The intrigue: California Gov. Gavin Newsom, who has otherwise championed the EV transition and is a driving force behind his state’s gas car ban, came out hard against Prop 30.

  • Newsom said the measure would be a giveaway to ride-hailing companies such as Lyft, which under state law are required to largely electrify their fleets by 2030.
  • His argument: Lyft and its ilk should bear the costs of switching to EVs without taxpayer help.

The other side: The results “are an unfortunate setback for the climate movement,” Lyft — which spent about $45 million supporting Prop 30 — said in a statement Wednesday.

By the numbers: Prop 30 was among the country’s top five ballot measures this Election Day in terms of total contributions, with nearly $73 million spent by parties on either side, per Ballotpedia.

Be smart: California’s huge car market gives it outsize influence on automakers. If it says “no more gas cars,” the industry will follow.

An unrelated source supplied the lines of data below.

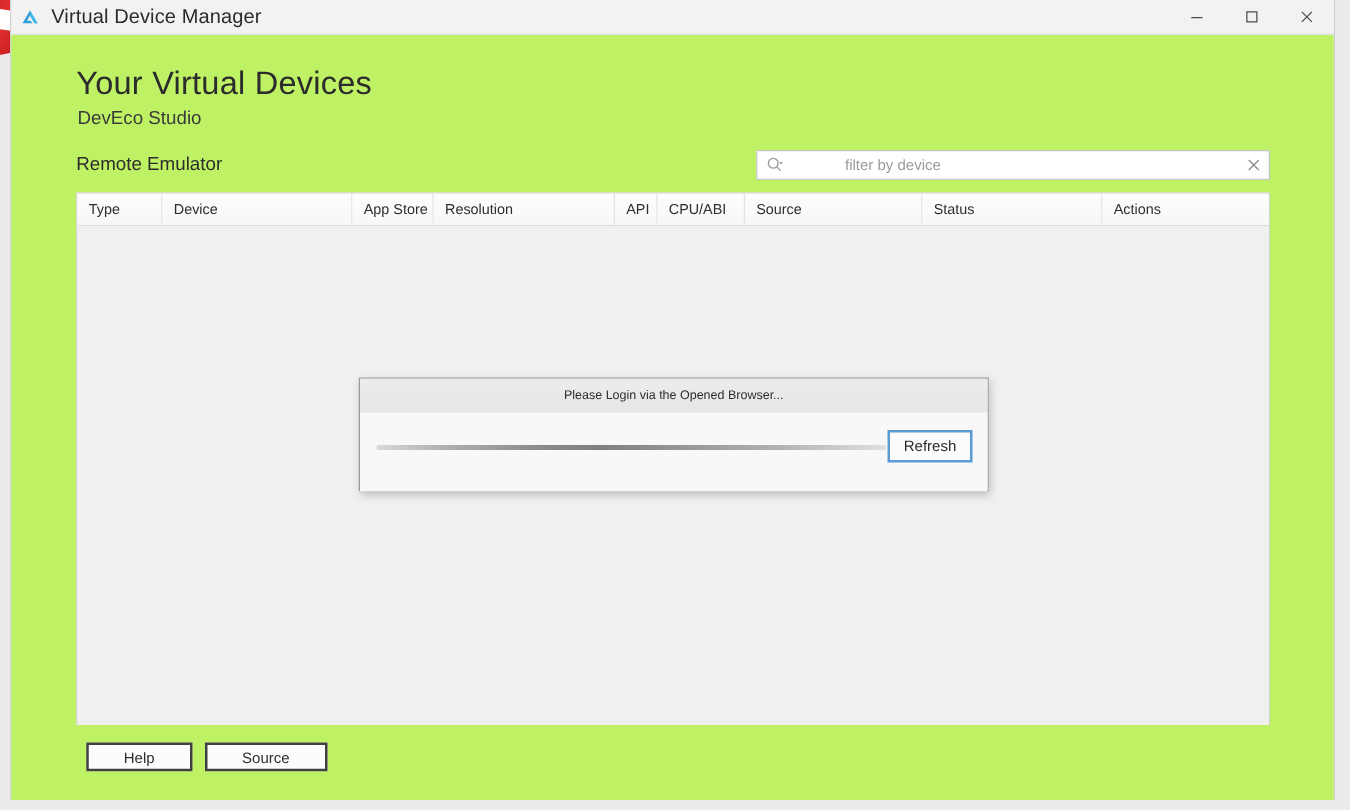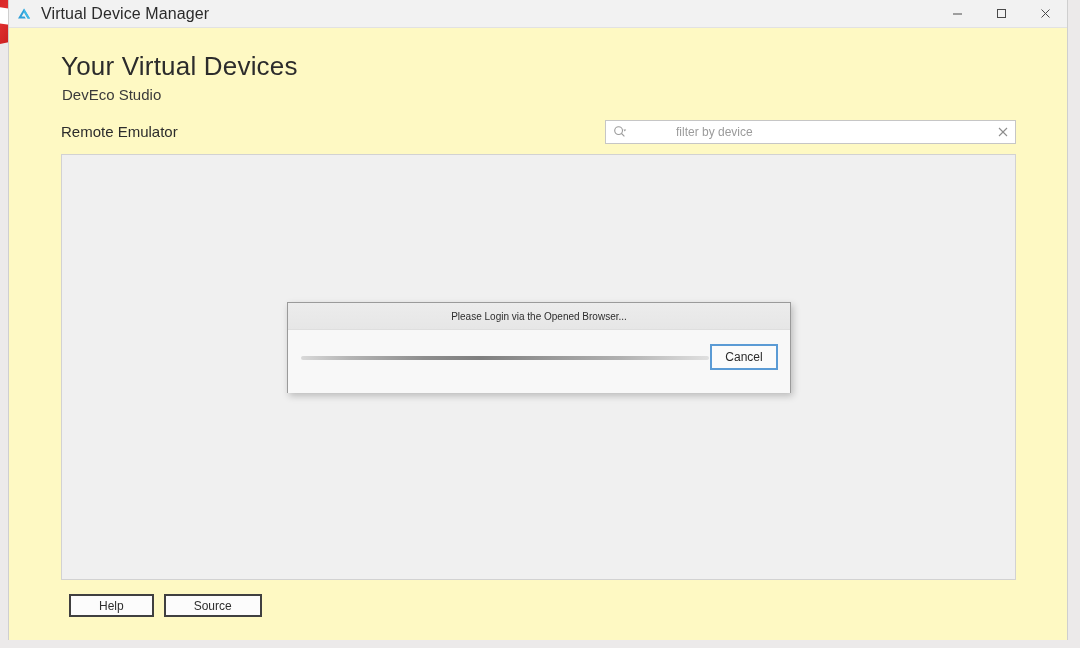"Your Virtual Devices" .content { background: #fef9c3 -> #bef264 }
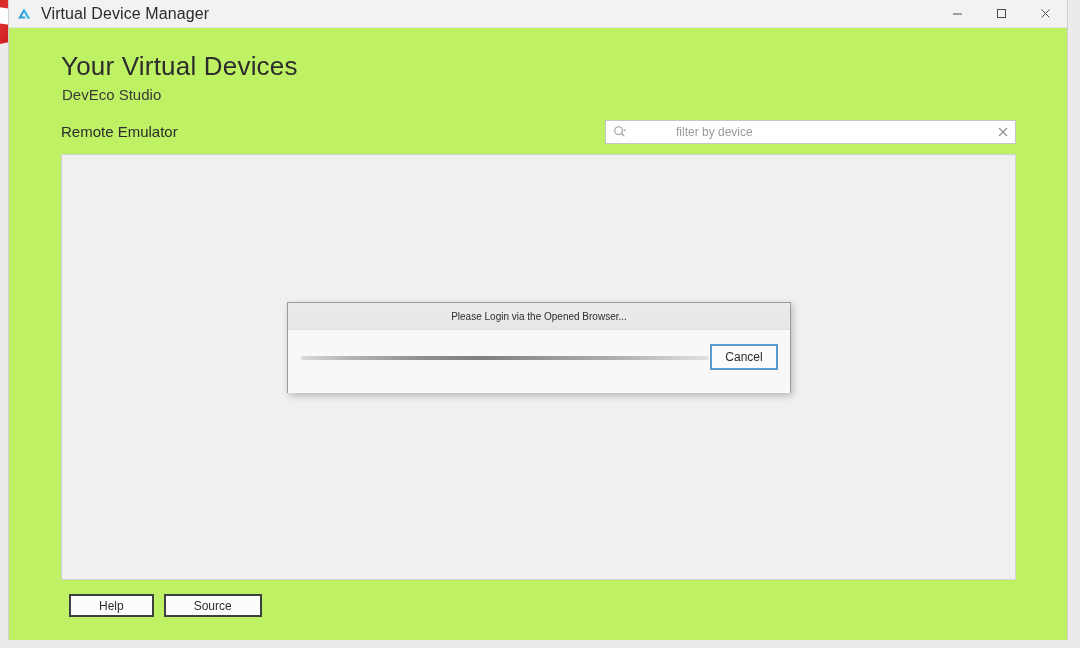"Type" div.table-header { html: none -> <div> <div>Type</div> <div>Device</div> <div>App Store</div> <div>Resolution</div> <div>API</div> <div>CPU/ABI</div> <div>Source</div> <div>Status</div> <div>Actions</div> </div> }
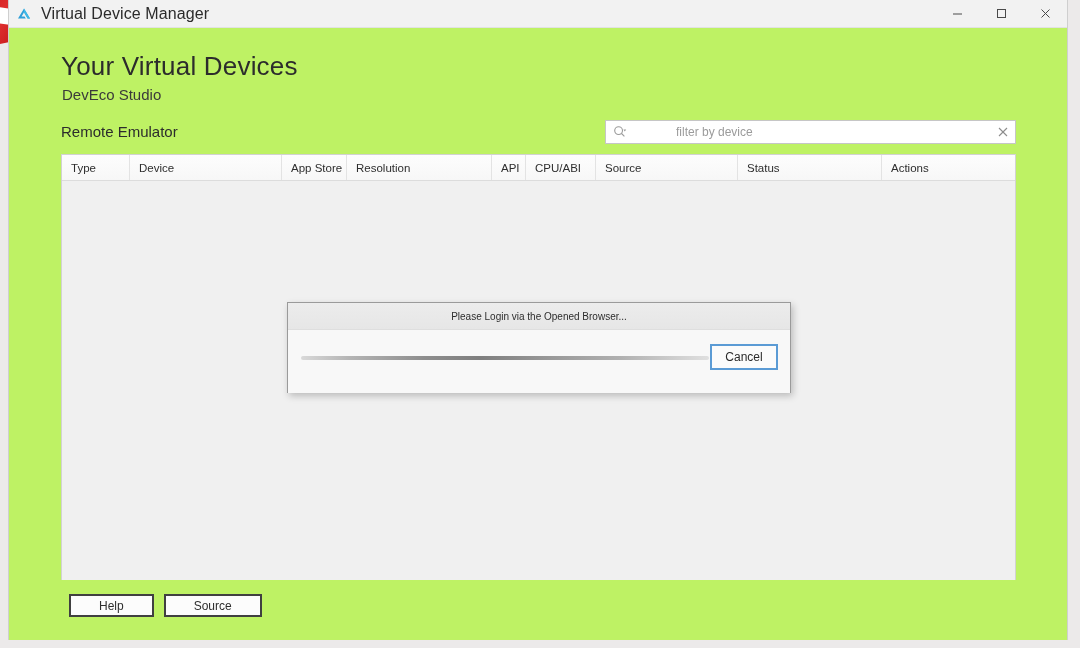"Cancel" div.cancel-btn { text: Cancel -> Refresh }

Meanwhile: On the other side of the country, Massachusetts voters approved a new 4% tax on those making more than $1 million for transportation and education funding, broadly speaking.

  • And New Yorkers OK’d $4.2 billion in bond sales to fund climate change mitigation and resiliency programs. (That Gov. Kathy Hochul held off challenger Lee Zeldin is also good news for public transit advocates across the Empire State.)

The big picture: Even with funds raised by Prop 30, California’s all-EVs-by-2035 plan would’ve been a stretch. Sacramento must now seek other means of financing that goal, perhaps through federal programs.